The most essential component was to remind myself to observe my surroundings. To notice, for the first time, a house or building I’d driven past on the way to work 500 times, but never once looked at or acknowledged. To notice, for the first time, that the colour of the walls in the classroom where I’d spent a thousand hours, were faded blue.

The sensation of passing through time changed to one of feeling like I was actually in it again.
And with each day, the challenge became to observe more. To notice more. To make what I’d perceived to be a mundane routine, as unique as the first day I’d experienced it.

And finally from this, a deep appreciation for the individual day was born.

From August to October all my anxieties and stress began to disappear, replaced with some kind of curiosity and energy that I didn’t really understand but enjoyed greatly.

Instead of spending each day as if I was heading towards a target or goal, I spent each day as if I was already there. As if each day was some kind of unique, opportunity or adventure to learn something new, to try something different.

I would meditate on public transport, walking down the street or standing in the classroom while students were working on something. Meditating, not with my eyes shut and my legs crossed (as a great deal of people define the practice), but by embracing the moment. Focussing on my present surroundings and feeling the often overwhelming awareness of existence.

In treating every day like this, I came to find I was often more productive as well. Time became far more precious and valuable. I wanted to learn more. I wanted to study – not just Japanese but anything I’d ever had a fleeting interest in; philosophy, filmmaking, history, advertising.

I used to view each day as a step towards something. I didn’t appreciate every day for what it was and I was completely ungrateful for being given one.

But now every day feels like some kind of opportunity or present, driven by a sensation of gratitude. It feels pretty damn good.

So my New Year’s resolution for 2015 is to remind myself of this everyday. To embrace each day.

The reason I struggle to define my New Year’s resolution is because to summarise everything I’ve just mentioned into one line seems almost perverse.

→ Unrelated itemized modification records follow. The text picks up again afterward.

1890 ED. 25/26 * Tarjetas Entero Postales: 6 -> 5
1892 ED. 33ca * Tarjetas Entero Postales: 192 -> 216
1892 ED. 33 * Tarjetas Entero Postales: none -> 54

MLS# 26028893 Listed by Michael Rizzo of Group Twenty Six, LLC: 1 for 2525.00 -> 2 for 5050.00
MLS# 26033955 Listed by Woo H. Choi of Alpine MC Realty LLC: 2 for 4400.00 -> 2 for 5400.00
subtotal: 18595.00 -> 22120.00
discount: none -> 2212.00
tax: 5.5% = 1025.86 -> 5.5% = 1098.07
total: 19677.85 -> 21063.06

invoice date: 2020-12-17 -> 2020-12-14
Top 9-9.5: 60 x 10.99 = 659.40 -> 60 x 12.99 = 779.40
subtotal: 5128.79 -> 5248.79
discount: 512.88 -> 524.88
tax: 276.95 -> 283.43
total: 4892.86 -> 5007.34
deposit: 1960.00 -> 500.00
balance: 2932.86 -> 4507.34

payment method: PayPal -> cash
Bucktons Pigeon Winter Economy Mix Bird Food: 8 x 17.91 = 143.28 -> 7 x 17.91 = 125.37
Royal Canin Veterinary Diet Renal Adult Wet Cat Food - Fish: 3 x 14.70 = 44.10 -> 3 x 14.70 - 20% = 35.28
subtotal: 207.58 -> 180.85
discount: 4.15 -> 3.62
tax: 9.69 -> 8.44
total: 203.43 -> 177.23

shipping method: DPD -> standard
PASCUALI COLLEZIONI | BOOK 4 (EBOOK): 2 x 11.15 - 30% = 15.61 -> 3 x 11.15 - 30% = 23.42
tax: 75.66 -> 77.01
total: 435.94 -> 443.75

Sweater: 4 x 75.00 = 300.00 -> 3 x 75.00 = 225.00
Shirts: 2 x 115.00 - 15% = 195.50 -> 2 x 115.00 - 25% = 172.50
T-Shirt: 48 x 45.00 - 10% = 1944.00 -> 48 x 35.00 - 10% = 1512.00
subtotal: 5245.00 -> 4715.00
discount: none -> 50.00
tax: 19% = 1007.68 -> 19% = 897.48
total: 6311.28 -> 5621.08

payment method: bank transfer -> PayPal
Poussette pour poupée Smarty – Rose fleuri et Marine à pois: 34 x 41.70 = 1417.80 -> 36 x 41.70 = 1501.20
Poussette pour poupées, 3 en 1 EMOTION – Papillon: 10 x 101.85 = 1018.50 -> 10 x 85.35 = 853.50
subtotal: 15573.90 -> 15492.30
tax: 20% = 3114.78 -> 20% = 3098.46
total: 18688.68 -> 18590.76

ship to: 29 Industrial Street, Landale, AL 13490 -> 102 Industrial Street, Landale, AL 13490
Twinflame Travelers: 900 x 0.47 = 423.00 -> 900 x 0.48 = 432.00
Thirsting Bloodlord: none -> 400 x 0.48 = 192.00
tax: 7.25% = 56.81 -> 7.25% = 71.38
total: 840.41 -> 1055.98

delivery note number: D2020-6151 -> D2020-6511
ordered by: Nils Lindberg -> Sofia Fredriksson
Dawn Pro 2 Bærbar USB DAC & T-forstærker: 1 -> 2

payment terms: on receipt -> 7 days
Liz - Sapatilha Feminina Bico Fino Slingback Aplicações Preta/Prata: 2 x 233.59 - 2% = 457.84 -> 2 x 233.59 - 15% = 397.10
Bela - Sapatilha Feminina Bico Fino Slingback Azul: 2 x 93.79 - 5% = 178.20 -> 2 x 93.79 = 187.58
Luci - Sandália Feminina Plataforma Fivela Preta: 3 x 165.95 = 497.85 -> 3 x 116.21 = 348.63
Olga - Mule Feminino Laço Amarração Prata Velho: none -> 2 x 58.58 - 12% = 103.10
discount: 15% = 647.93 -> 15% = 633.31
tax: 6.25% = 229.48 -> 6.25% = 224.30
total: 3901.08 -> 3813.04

I refuse to use “Live everyday as if it’s your last,” as the thought would drive me mad and I’m not overly keen to adopt a line that presupposes my demise. (Except maybe “death by chocolate”).

I’m not sure I can use “Appreciate everyday,” either, as I feel confused as to who or what to direct that appreciation at.

“Make the most of every day” isn’t accurate either. I can still sit in bed for half the day, eating biscuits, without doing anything of real value and feel a sense of gratitude towards life.

So perhaps the resolution is “Value everyday.”

But that just sounds cheap.

Or maybe the New Year’s resolution is less of a line and more of an idea.

An idea that took about 4 pages to explain.